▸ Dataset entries
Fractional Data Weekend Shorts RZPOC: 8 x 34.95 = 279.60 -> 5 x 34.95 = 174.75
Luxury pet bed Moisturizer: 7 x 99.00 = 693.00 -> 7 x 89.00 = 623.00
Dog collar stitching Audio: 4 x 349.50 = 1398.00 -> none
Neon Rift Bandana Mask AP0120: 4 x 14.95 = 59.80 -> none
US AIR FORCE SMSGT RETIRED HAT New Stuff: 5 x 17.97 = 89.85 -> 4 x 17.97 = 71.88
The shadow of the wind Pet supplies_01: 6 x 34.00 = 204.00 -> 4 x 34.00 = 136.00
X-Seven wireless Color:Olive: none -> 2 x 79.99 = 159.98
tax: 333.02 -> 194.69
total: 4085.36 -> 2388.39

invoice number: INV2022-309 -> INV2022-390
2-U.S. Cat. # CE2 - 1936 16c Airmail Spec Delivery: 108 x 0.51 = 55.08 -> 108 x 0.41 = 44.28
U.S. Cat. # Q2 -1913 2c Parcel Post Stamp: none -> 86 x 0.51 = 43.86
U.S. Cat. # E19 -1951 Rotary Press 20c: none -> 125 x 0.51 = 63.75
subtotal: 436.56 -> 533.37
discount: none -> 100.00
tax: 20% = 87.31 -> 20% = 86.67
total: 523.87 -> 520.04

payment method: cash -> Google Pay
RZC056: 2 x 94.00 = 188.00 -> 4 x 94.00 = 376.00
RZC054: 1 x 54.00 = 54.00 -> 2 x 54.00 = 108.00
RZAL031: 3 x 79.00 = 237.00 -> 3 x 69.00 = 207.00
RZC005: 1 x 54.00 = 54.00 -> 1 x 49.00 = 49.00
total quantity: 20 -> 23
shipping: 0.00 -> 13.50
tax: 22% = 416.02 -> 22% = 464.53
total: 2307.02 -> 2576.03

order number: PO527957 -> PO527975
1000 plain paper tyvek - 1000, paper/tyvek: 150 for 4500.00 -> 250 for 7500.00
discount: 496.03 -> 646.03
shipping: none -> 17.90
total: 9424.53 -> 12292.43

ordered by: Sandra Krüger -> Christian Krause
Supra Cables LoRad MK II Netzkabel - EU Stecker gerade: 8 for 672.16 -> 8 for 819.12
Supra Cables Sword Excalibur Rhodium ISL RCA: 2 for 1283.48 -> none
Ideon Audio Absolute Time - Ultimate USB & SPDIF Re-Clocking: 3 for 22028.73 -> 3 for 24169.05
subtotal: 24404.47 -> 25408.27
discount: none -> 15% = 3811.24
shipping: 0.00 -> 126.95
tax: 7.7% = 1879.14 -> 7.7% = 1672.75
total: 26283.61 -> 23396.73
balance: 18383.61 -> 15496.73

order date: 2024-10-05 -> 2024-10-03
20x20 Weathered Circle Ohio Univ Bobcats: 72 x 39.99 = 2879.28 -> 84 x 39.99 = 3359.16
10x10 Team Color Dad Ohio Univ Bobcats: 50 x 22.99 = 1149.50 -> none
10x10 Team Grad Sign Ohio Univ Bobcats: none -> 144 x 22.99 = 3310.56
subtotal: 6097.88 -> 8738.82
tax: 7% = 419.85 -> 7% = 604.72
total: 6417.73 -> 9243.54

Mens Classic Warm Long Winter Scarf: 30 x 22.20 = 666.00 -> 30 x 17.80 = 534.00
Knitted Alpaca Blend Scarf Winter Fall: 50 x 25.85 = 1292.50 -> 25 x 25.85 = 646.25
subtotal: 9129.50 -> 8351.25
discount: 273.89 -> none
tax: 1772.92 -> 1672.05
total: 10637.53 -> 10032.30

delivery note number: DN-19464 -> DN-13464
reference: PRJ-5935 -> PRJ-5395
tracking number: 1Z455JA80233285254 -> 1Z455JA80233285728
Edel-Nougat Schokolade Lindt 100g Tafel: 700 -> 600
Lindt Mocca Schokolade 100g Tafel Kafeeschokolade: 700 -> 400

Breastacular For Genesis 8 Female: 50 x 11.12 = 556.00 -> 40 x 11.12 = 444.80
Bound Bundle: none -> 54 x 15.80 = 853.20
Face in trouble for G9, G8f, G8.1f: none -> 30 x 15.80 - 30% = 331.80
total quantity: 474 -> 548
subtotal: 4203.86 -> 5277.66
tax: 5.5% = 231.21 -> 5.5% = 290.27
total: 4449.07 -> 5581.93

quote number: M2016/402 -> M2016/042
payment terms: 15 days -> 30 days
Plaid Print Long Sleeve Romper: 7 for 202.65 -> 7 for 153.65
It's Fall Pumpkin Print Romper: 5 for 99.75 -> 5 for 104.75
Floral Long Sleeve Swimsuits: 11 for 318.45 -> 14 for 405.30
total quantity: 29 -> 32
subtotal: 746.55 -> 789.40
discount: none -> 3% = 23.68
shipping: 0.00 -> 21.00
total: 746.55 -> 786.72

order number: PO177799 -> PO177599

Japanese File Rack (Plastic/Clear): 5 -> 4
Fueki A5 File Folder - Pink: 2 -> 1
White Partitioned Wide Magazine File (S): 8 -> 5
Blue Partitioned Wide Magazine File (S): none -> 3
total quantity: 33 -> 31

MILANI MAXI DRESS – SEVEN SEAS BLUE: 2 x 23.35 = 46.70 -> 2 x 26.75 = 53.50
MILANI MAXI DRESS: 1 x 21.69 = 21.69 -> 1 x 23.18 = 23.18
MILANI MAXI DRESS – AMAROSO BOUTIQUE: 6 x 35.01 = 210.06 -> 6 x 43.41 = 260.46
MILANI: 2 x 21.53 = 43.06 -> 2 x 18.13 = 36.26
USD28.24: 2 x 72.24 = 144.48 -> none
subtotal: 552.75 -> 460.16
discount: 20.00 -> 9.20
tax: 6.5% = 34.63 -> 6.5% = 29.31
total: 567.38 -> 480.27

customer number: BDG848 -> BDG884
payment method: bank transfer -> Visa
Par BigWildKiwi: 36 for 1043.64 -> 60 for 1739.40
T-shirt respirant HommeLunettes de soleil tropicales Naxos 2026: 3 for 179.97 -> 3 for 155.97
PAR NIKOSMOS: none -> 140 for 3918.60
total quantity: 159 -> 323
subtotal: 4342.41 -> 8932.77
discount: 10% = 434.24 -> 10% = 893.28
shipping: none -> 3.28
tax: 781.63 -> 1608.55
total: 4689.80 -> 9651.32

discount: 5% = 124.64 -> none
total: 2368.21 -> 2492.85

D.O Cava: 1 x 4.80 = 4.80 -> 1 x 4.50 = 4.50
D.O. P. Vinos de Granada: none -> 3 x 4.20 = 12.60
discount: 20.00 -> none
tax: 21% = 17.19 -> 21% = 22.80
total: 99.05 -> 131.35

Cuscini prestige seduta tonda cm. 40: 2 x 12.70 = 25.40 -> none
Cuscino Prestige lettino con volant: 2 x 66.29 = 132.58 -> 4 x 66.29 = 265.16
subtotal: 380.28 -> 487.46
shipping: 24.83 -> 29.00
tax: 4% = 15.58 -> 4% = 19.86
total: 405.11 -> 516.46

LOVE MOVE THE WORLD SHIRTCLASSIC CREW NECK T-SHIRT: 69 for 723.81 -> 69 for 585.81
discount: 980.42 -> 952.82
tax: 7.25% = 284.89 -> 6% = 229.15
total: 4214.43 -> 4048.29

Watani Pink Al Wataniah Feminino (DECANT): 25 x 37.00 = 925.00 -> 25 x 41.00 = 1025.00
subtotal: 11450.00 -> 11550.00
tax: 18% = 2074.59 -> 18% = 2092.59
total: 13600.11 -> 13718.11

▸ THE PROBLEM
Among the lines above, repeat exactly those from the line with "MILANI MAXI DRESS: 1" to the line with "Par BigWildKiwi: 36", counting both ends.

▸ TASK RESULT
MILANI MAXI DRESS: 1 x 21.69 = 21.69 -> 1 x 23.18 = 23.18
MILANI MAXI DRESS – AMAROSO BOUTIQUE: 6 x 35.01 = 210.06 -> 6 x 43.41 = 260.46
MILANI: 2 x 21.53 = 43.06 -> 2 x 18.13 = 36.26
USD28.24: 2 x 72.24 = 144.48 -> none
subtotal: 552.75 -> 460.16
discount: 20.00 -> 9.20
tax: 6.5% = 34.63 -> 6.5% = 29.31
total: 567.38 -> 480.27

customer number: BDG848 -> BDG884
payment method: bank transfer -> Visa
Par BigWildKiwi: 36 for 1043.64 -> 60 for 1739.40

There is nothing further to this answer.